**Aim of the task**
The answer is every line in the data below that contains the word "life".

**Given data**
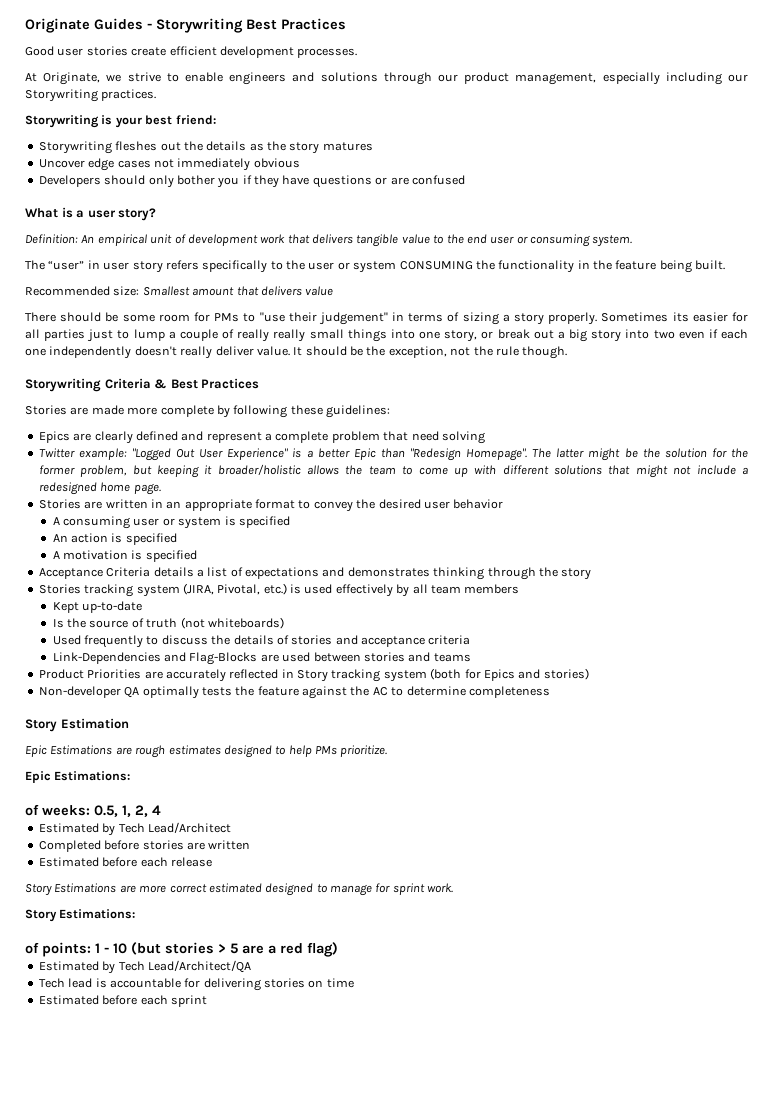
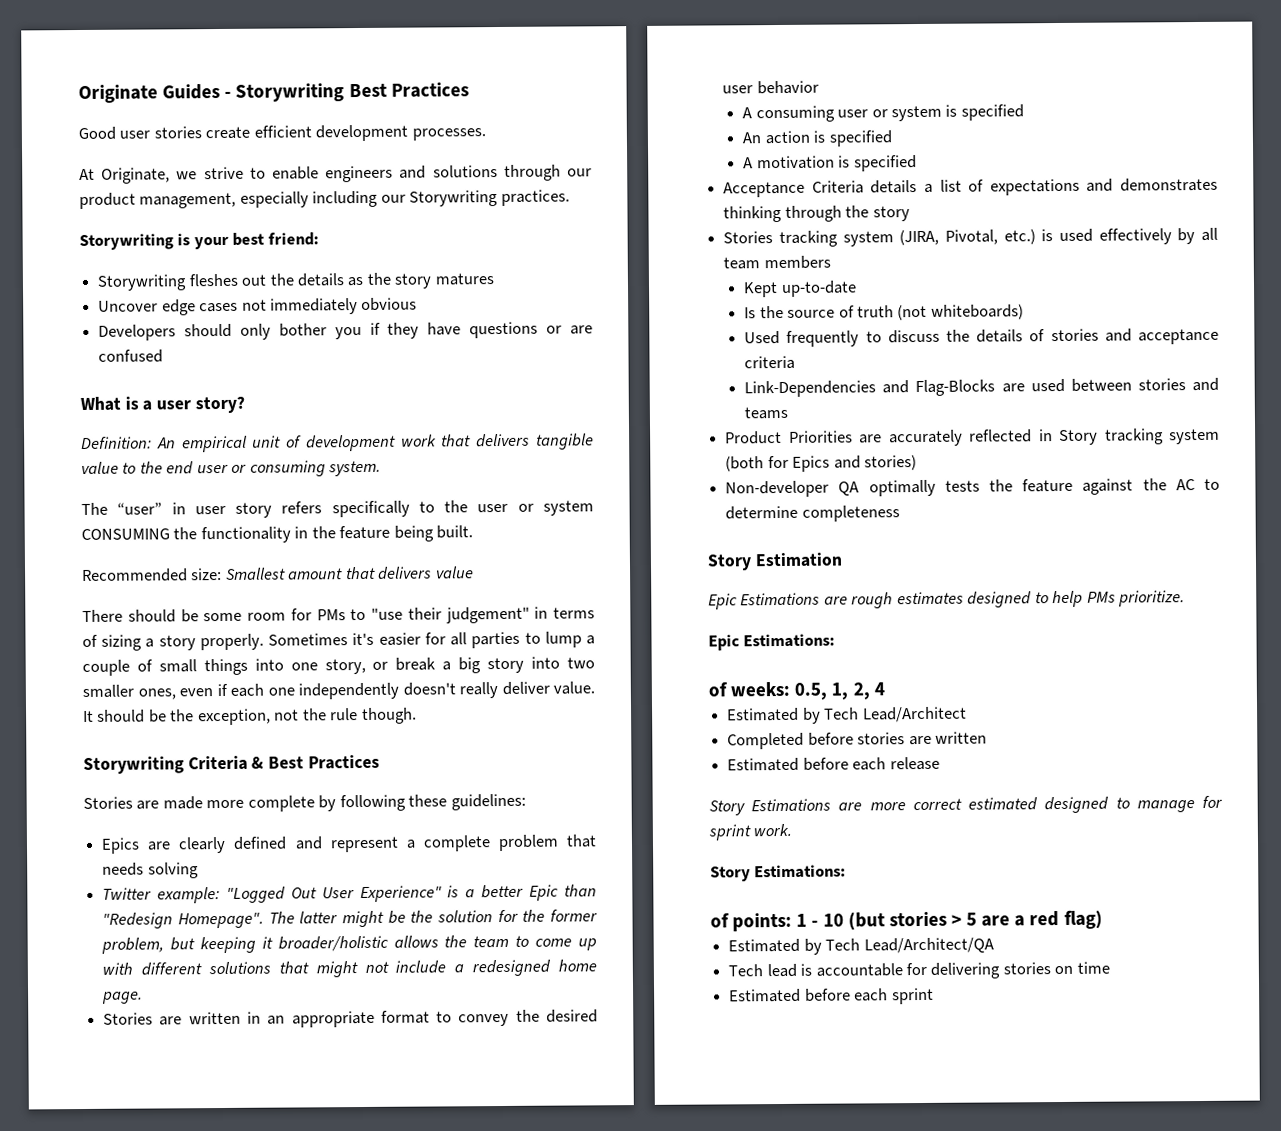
- Sometimes its easier for all parties just to lump a couple of really really small things into one story, or break out a big story into two even if each one independently doesn't really deliver value.
+ Sometimes it's easier for all parties to lump a couple of small things into one story, or break a big story into two smaller ones, even if each one independently doesn't really deliver value.
- Epics are clearly defined and represent a complete problem that need solving
+ Epics are clearly defined and represent a complete problem that needs solving

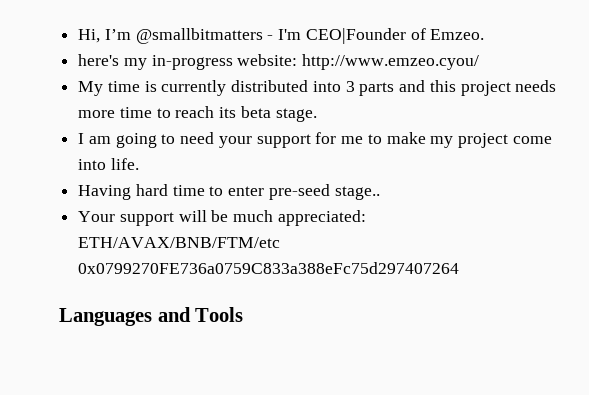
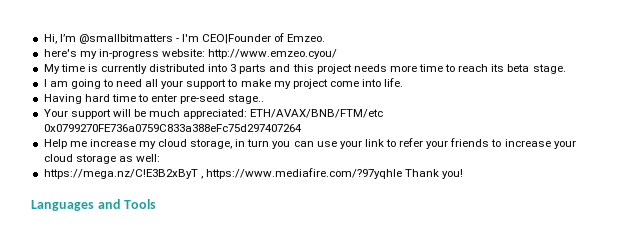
- I am going to need your support for me to make my project come into life.
+ I am going to need all your support to make my project come into life.
+ Help me increase my cloud storage, in turn you can use your link to refer your friends to increase your cloud storage as well:
+ https://mega.nz/C!E3B2xByT , https://www.mediafire.com/?97yqhle Thank you!

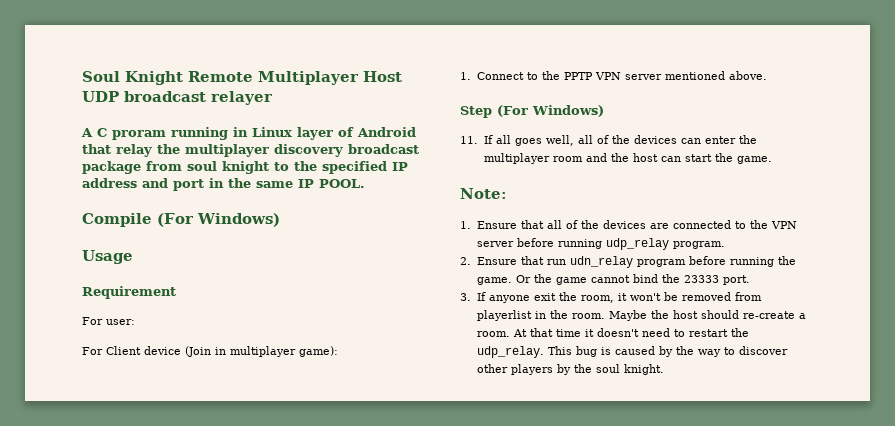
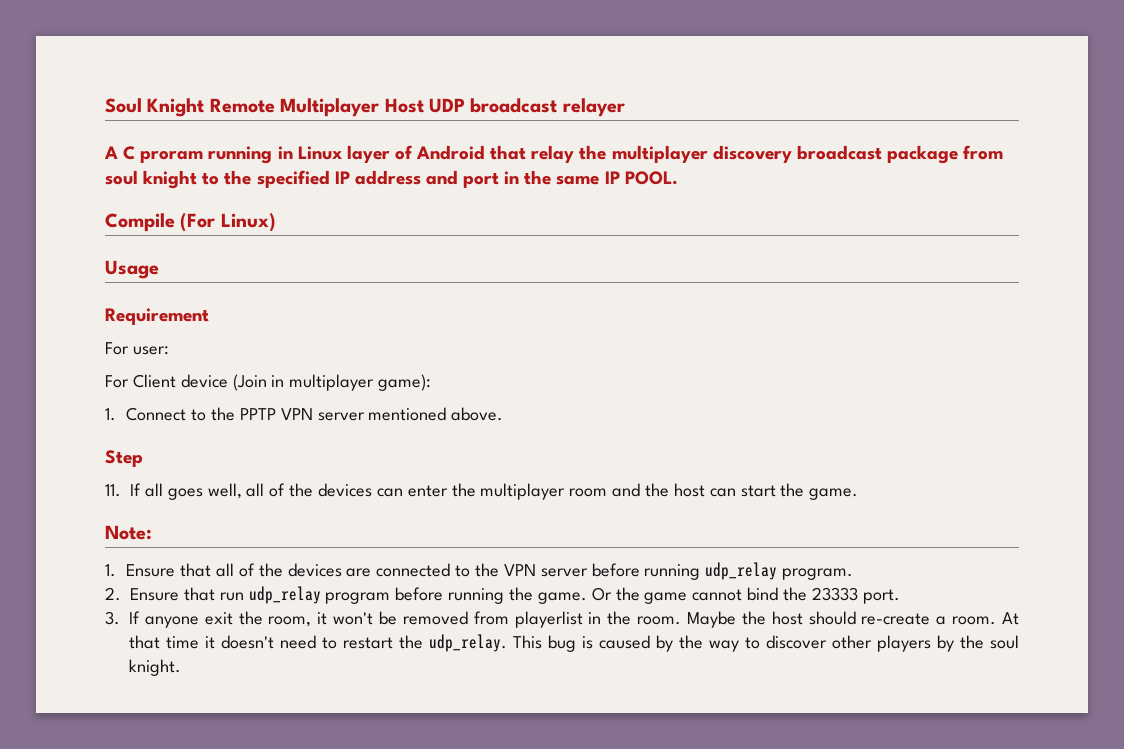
- Compile (For Windows)
+ Compile (For Linux)
- Step (For Windows)
+ Step
- 2. Ensure that run udn_relay program before running the game.
+ 2. Ensure that run udp_relay program before running the game.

**Result of this exercise**
- I am going to need your support for me to make my project come into life.
+ I am going to need all your support to make my project come into life.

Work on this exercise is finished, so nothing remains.